Still, virtually every multi-tenant application out there is built the way Rails works by default. If you feel more comfortable implementing this through the database, then knock yourself out.

Generally agreed. But the "all tenants in one DB" causes significant problems. The fact that it is essentially impossible to "isolate" the performance and storage between tenants at run time generally makes Rails less, how shall I say this? "agile". Although I don't think it is too hard to rectify this.

Jim Powers

The obvious way to do it is of course to split it at the domain level.

tenant1.mydomain.com CNAME server1 tenant2.mydomain.com CNAME server2

One machine - one tenant.

However that's still expensive, even with on demand machines like the Amazon EC2, (and you end up with a lot of machines to watch). It would be nice to be able to fold that onto less machines, yet keep the 'share nothing' approach.

The payoff in making the architecture work in infrastructure is an infinitely simpler application - less code (as long as that code is truly gone and doesn't just pop up again in your management systems). You can write your application as a simple one company setup - which could then, in theory, be wrapped up in Instant Rails and sold as a desktop application.

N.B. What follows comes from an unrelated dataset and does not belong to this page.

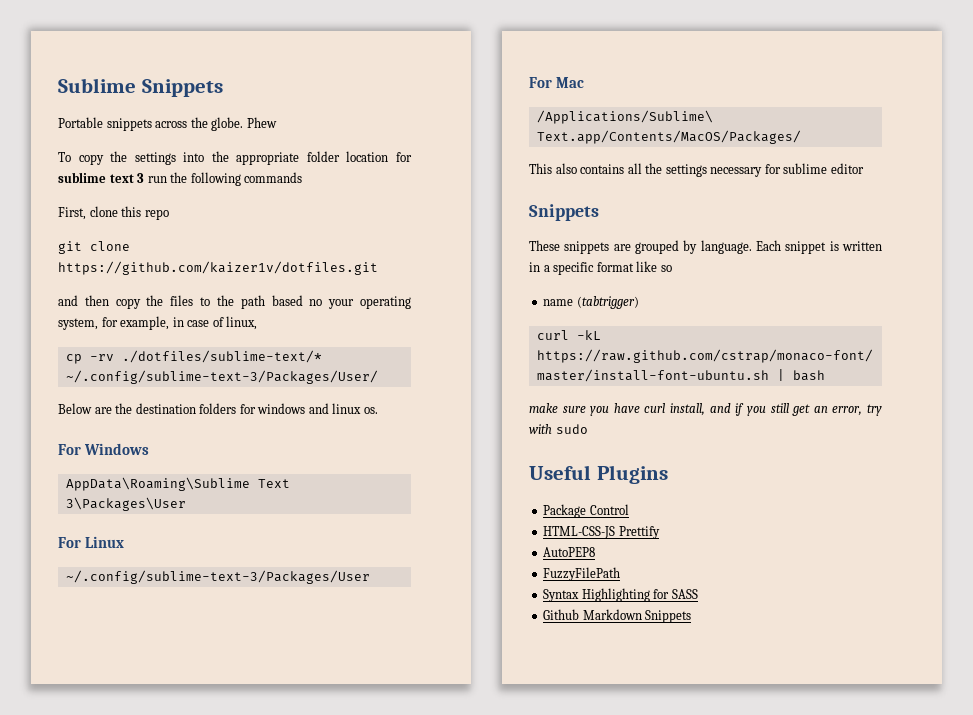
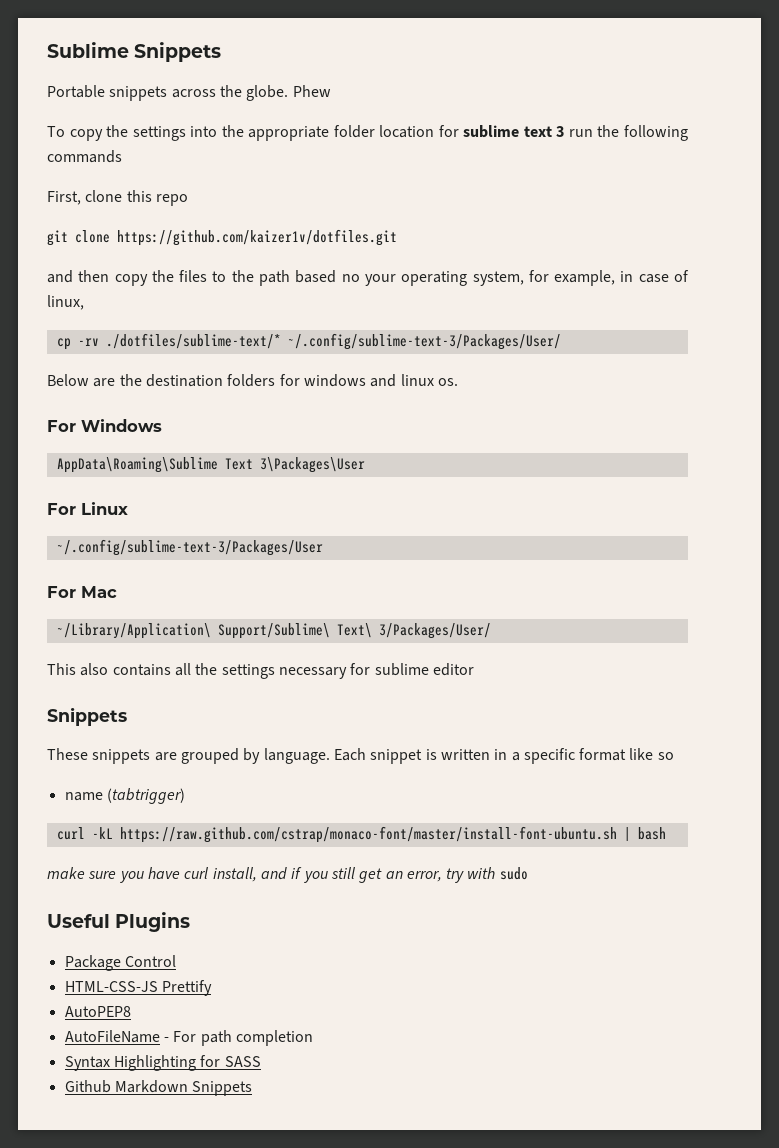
[536,110,713,124] [536,130,801,144] /Applications/Sublime\ Text.app/Contents/MacOS/Packages/ -> [56,623,491,639] ~/Library/Application\ Support/Sublime\ Text\ 3/Packages/User/
[543,567,621,581] FuzzyFilePath -> [64,1030,313,1046] AutoFileName - For path completion

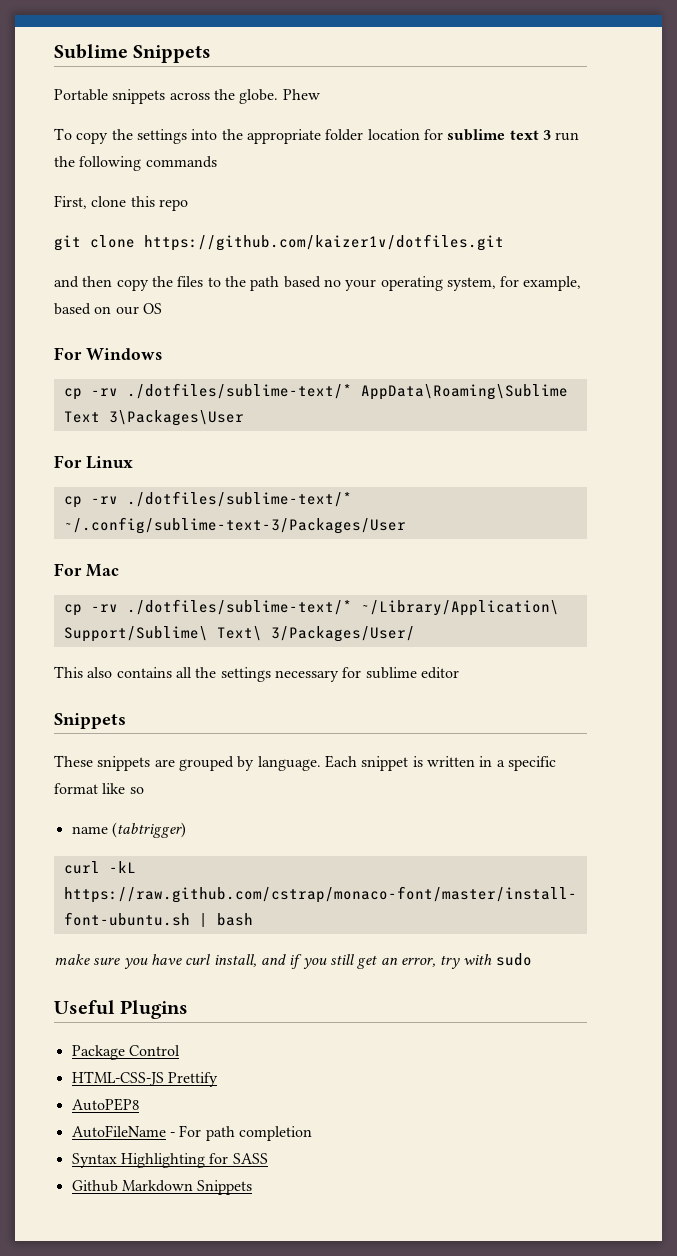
[620,270,689,283] [47,295,84,310] [56,333,561,350] [47,374,458,387] [47,419,162,432] in case of linux, // cp -rv ./dotfiles/sublime-text/* ~/.config/sublime-text-3/Packages/User/ // Below are the destination folders for windows and linux os. // For Windows // -> [54,303,162,315] [54,347,162,360] [63,383,352,400] based on our OS // For Windows // cp -rv ./dotfiles/sublime-text/*
(128, 508) none -> [63,491,352,508] cp -rv ./dotfiles/sublime-text/*
(117, 592) none -> [63,599,352,616] cp -rv ./dotfiles/sublime-text/*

One of the things I like about Rails is its disdain for threading, and its share nothing architecture. It keeps the code clean and understandable. Moving the multi-tenancy issue to infrastructure seems to me to be in the same vein.

NeilW

Are you suggesting that application code resides on each machine separately.? Then this situation is the same as the one i described before. But how do you manage code updates and database updates ? Every database and code that was split will have to be updated.

From what has been discussed so far. Pros

Jim Powers wrote:

> Neil Wilson wrote: > > The point is that making sure that every query is constrained *is* > > adding complexity. I might get it wrong. My tests might not be > > complete. There might be a bug, > > In theory, yes. In practice I have never found this to be a problem if > your users/groups/accounts model is remotely sane.

I don't think I'd go that far. Assume that your application's usage grows unbounded (like an Internet site), you WILL eventually lose to big numbers.

Well in my current case, all of my data is partitioned--nothing Client A sees will ever be seen by Client B. I still think one DB all clients is much easier.

As for losing to big numbers, I'm not sure exactly what you mean. In any case, it all depends on your business. At small numbers the key is to survive long enough to acquire customers. At medium numbers it's to start making money. At large numbers things start to behave very differently as off-the-shelf solutions kind of cease to work, period.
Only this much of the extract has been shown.